Avcı bu ne diyelim atınca iyi atar
Arazide gezerken kaya dibine yatar.
Biri sanki az geldi ikinci de atladı
Tetiğe dokunmadı ama tüfek patladı.----A.K.

Gidince az öteye gördüm bir alageyik
Tüfek dilini yuttu elime bir taş aldım
Uzunca boylu idi üç yüz kilo üstelik
Tam isabet ettirdim hemen yanına daldım.
Bir çığ indi ki dağdan yönümü bulamadım
Zor kurtardım canımı geyiği alamadım.----M.D.

O vurduğun geyiği daha sonra ben gördüm
Üç beş tane yan yana sohbet ediyorlardı.
İyicene yaklaştım birazcık kulak verdim
Acemi avcı diye dalga geçiyorlardı.
Hiç geyik avlanır mı taşla vurup beline
Düşmüşsün bre gardaş geyiklerin diline.----M.N.

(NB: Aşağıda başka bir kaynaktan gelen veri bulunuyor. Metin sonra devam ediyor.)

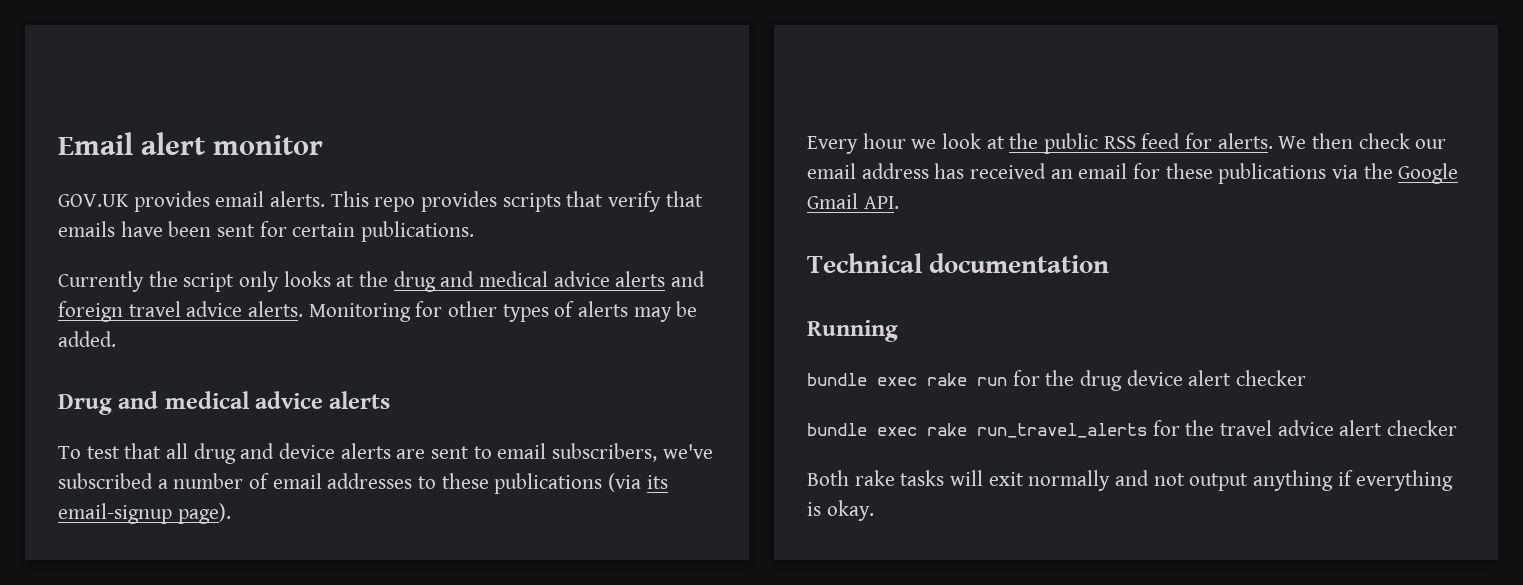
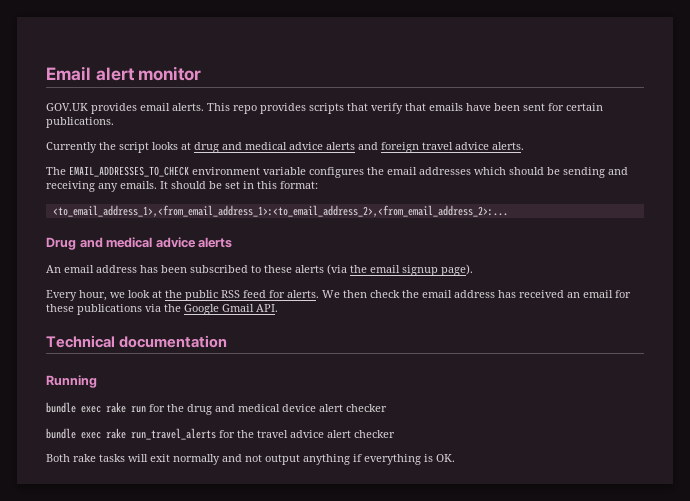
- Currently the script only looks at the drug and medical advice alerts and foreign travel advice alerts. Monitoring for other types of alerts may be added.
+ Currently the script looks at drug and medical advice alerts and foreign travel advice alerts.
+ The EMAIL_ADDRESSES_TO_CHECK environment variable configures the email addresses which should be sending and receiving any emails. It should be set in this format:
+ <to_email_address_1>,<from_email_address_1>:<to_email_address_2>,<from_email_address_2>:...
- To test that all drug and device alerts are sent to email subscribers, we've subscribed a number of email addresses to these publications (via its email-signup page).
+ An email address has been subscribed to these alerts (via the email signup page).
- Every hour we look at the public RSS feed for alerts.
+ Every hour, we look at the public RSS feed for alerts.
- We then check our email address has received an email for these publications via the Google Gmail API.
+ We then check the email address has received an email for these publications via the Google Gmail API.
- bundle exec rake run for the drug device alert checker
+ bundle exec rake run for the drug and medical device alert checker
- Both rake tasks will exit normally and not output anything if everything is okay.
+ Both rake tasks will exit normally and not output anything if everything is OK.

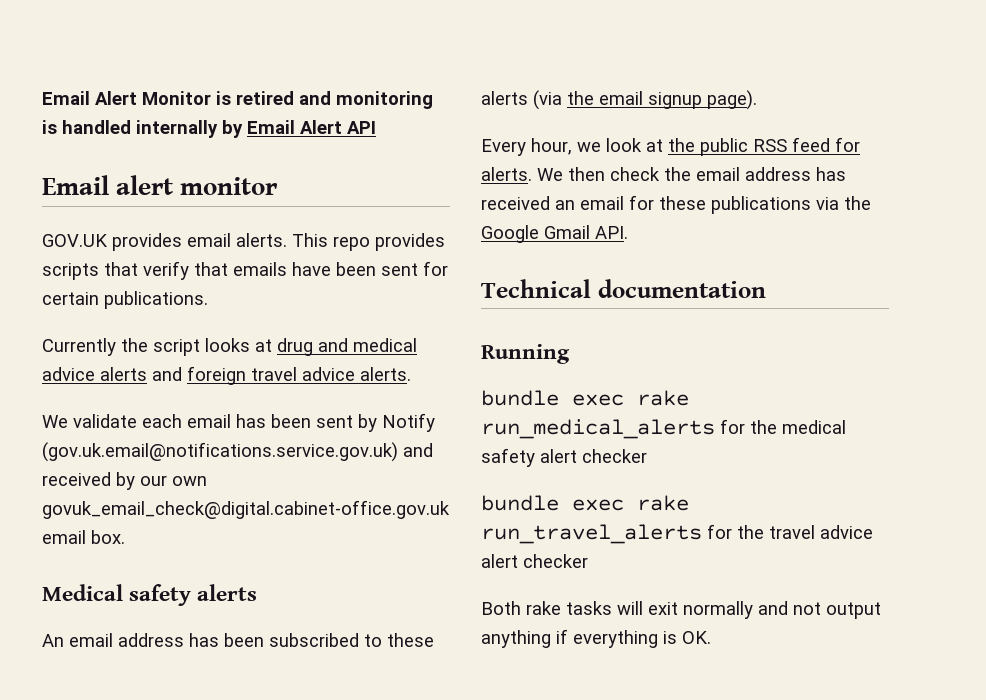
+ Email Alert Monitor is retired and monitoring is handled internally by Email Alert API
- The EMAIL_ADDRESSES_TO_CHECK environment variable configures the email addresses which should be sending and receiving any emails. It should be set in this format:
- <to_email_address_1>,<from_email_address_1>:<to_email_address_2>,<from_email_address_2>:...
- Drug and medical advice alerts
+ We validate each email has been sent by Notify (gov.uk.email@notifications.service.gov.uk) and received by our own govuk_email_check@digital.cabinet-office.gov.uk email box.
+ Medical safety alerts
- bundle exec rake run for the drug and medical device alert checker
+ bundle exec rake run_medical_alerts for the medical safety alert checker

Atma Mustafa atma bizler ki din kardeşi
Şairsin kıracaksın yalanların belini
Sözlerinle kızarttın utandırıp güneşi
Taş salla korkaklığa alıştırma elini.
Üç yüz kiloluk geyik taşınmaz o bedenle
Çığ dediğin bahane inanmam o nedenle.
Geyiklerin dilinden anlar mı Şair Ağa
Sizin gibi avcının heykeli konur dağa.----A.K.

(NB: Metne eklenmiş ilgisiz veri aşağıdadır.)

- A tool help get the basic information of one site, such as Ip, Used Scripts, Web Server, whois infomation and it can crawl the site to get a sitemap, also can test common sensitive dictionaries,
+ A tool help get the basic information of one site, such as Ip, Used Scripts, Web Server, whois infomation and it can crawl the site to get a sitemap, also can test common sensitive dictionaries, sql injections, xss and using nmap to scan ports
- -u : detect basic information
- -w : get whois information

Az öteye varınca baktım etrafa şöyle
Orada bir solukta ördekleri pişirdim
Besbelli acıkmışım dokuzu gitti öyle
İçince bir tuluk su, yolu bile şaşırdım.
Uzanmışım öylece biraz güneş çıkınca
Elbet dönerim eve avlamaktan bıkınca.----M.D.

İyi ki ördekleri pişirip de yemişsin
Yoksa ne diyecektin dönüşte soranlara.
Sağda solda herkese ben avcıyım demişsin
Bence iyi örneksin atmadan vuranlara.
Aman ha çok dikkat et palavrayı iyi sar
Ods kamerası artık ormanda da var.----M.N.

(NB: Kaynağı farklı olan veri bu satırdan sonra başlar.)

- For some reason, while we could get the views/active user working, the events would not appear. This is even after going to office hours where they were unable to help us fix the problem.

O ne iştah kardeşim sana ancak “yuh!” derim
Azığım yoktu dedin bulmuşsun bari suyu
Müslüman’da bu iştah mutlaka mekruh derim
Gözlerinin içine nasıl aldın uykuyu?
Korkmaz mısın donmaktan fütursuz yatılır mı?
Sonu gelmez gibidir bu kadar atılır mı?
Seni de bulur elbet ormandaki kamera
Hayran kaldım sizlere bu ne güzel macera.----A.K.

Baktım ki yedi aslan biraz da korktu gözüm
Kaptım yerden odunu üzerine yürüdüm
Atladılar üstüme sandım kırıldı dizim
Kimini tekmeledim kimini de sürüdüm.
Diğerleri de zaten haşmetimden kaçtılar
Kefeni iyi yırttım hepsi çok da açtılar. ----M.D.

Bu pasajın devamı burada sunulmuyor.